Front-end code change data:
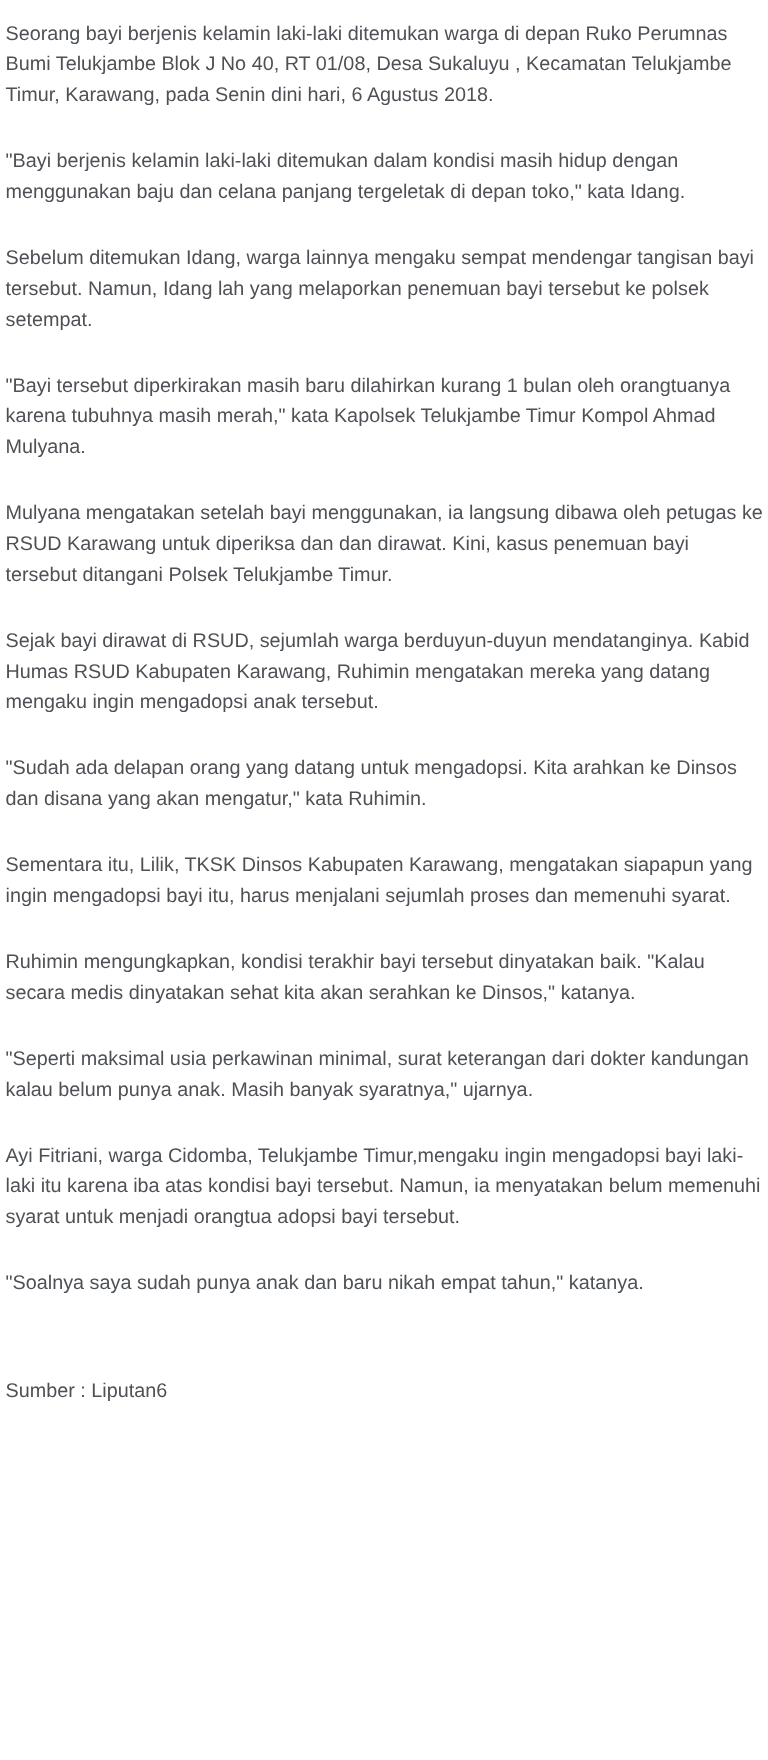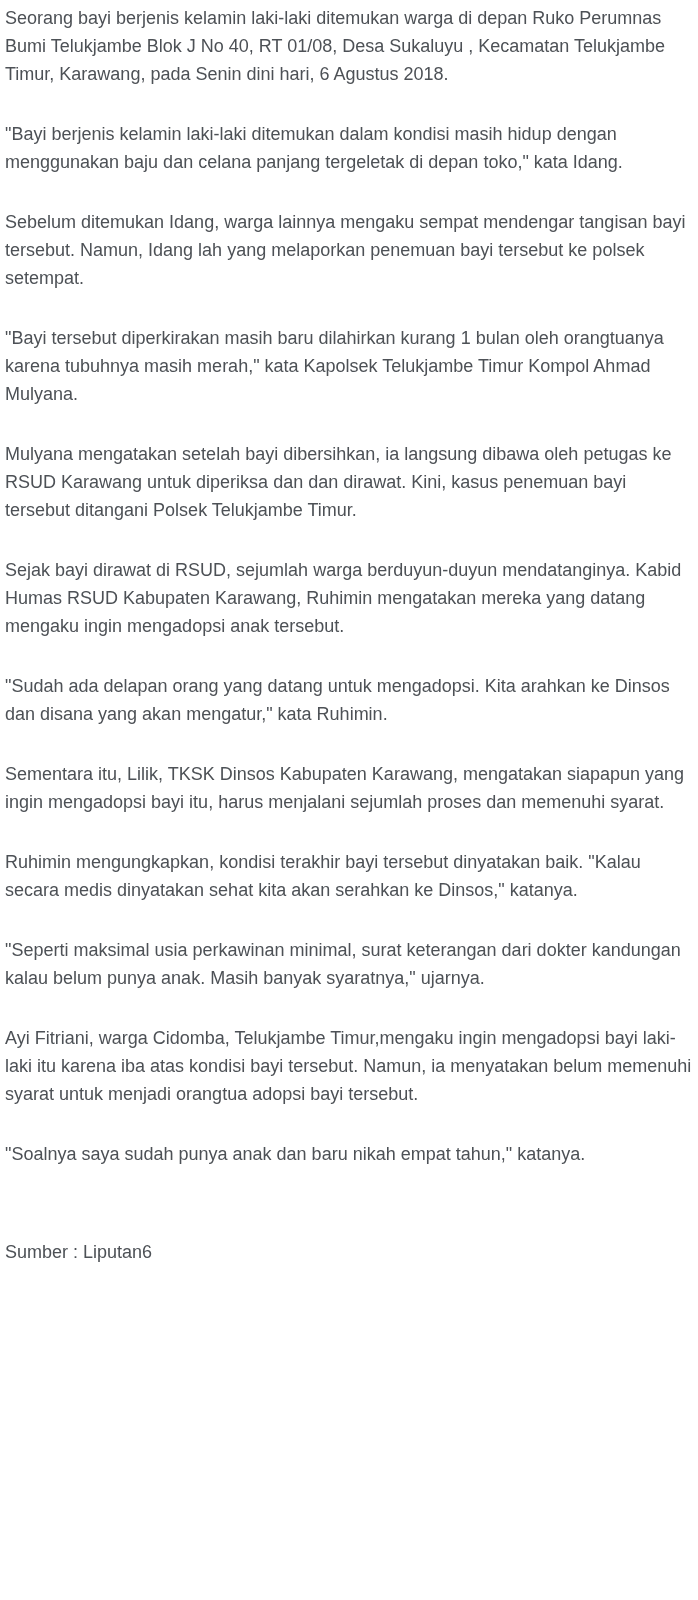--- a/index.html
+++ b/index.html
@@ -12,7 +12,7 @@
     min-height: 1600px;
     box-sizing: border-box;
     background: #ffffff;
-    padding: 4px 2px 0 5px;
+    padding: 16px 2px 0 5px;
   }
   .article p {
     margin: 0 0 32px 0;

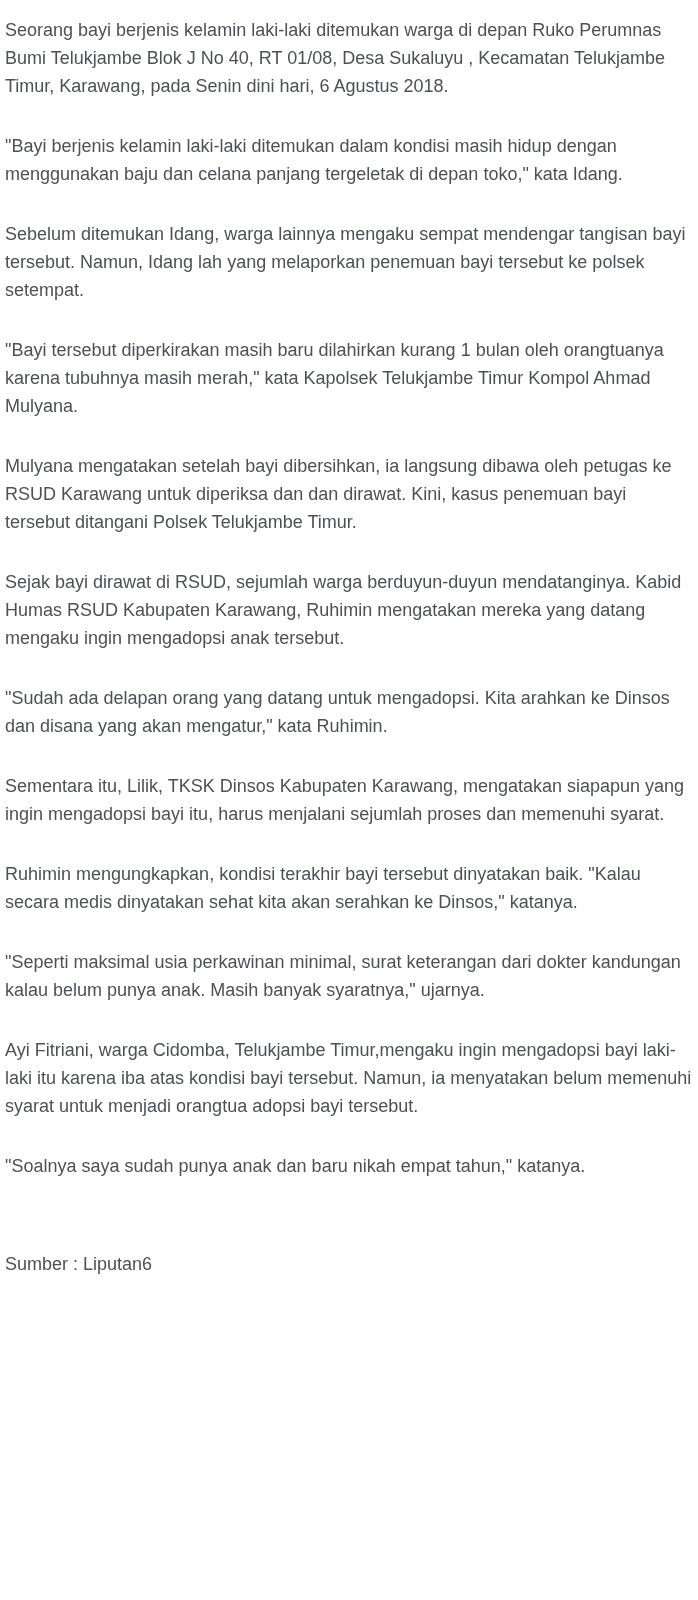--- a/index.html
+++ b/index.html
@@ -36,7 +36,7 @@
     <p>"Bayi berjenis kelamin laki-laki ditemukan dalam kondisi masih hidup dengan menggunakan baju dan celana panjang tergeletak di depan toko," kata Idang.</p>
     <p>Sebelum ditemukan Idang, warga lainnya mengaku sempat mendengar tangisan bayi tersebut. Namun, Idang lah yang melaporkan penemuan bayi tersebut ke polsek setempat.</p>
     <p>"Bayi tersebut diperkirakan masih baru dilahirkan kurang 1 bulan oleh orangtuanya karena tubuhnya masih merah," kata Kapolsek Telukjambe Timur Kompol Ahmad Mulyana.</p>
-    <p>Mulyana mengatakan setelah bayi dibersihkan, ia langsung dibawa oleh petugas ke RSUD Karawang untuk diperiksa dan dan dirawat. Kini, kasus penemuan bayi tersebut ditangani Polsek Telukjambe Timur.</p>
+    <p>Mulyana mengatakan setelah bayi menggunakan, ia langsung dibawa oleh petugas ke RSUD Karawang untuk diperiksa dan dan dirawat. Kini, kasus penemuan bayi tersebut ditangani Polsek Telukjambe Timur.</p>
     <p>Sejak bayi dirawat di RSUD, sejumlah warga berduyun-duyun mendatanginya. Kabid Humas RSUD Kabupaten Karawang, Ruhimin mengatakan mereka yang datang mengaku ingin mengadopsi anak tersebut.</p>
     <p>"Sudah ada delapan orang yang datang untuk mengadopsi. Kita arahkan ke Dinsos dan disana yang akan mengatur," kata Ruhimin.</p>
     <p>Sementara itu, Lilik, TKSK Dinsos Kabupaten Karawang, mengatakan siapapun yang ingin mengadopsi bayi itu, harus menjalani sejumlah proses dan memenuhi syarat.</p>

WHAT YOU NEED TO DO
Scan the entries above for the string "Idang", and copy every line where it turns up.

COMPLETED EXERCISE
     <p>"Bayi berjenis kelamin laki-laki ditemukan dalam kondisi masih hidup dengan menggunakan baju dan celana panjang tergeletak di depan toko," kata Idang.</p>
     <p>Sebelum ditemukan Idang, warga lainnya mengaku sempat mendengar tangisan bayi tersebut. Namun, Idang lah yang melaporkan penemuan bayi tersebut ke polsek setempat.</p>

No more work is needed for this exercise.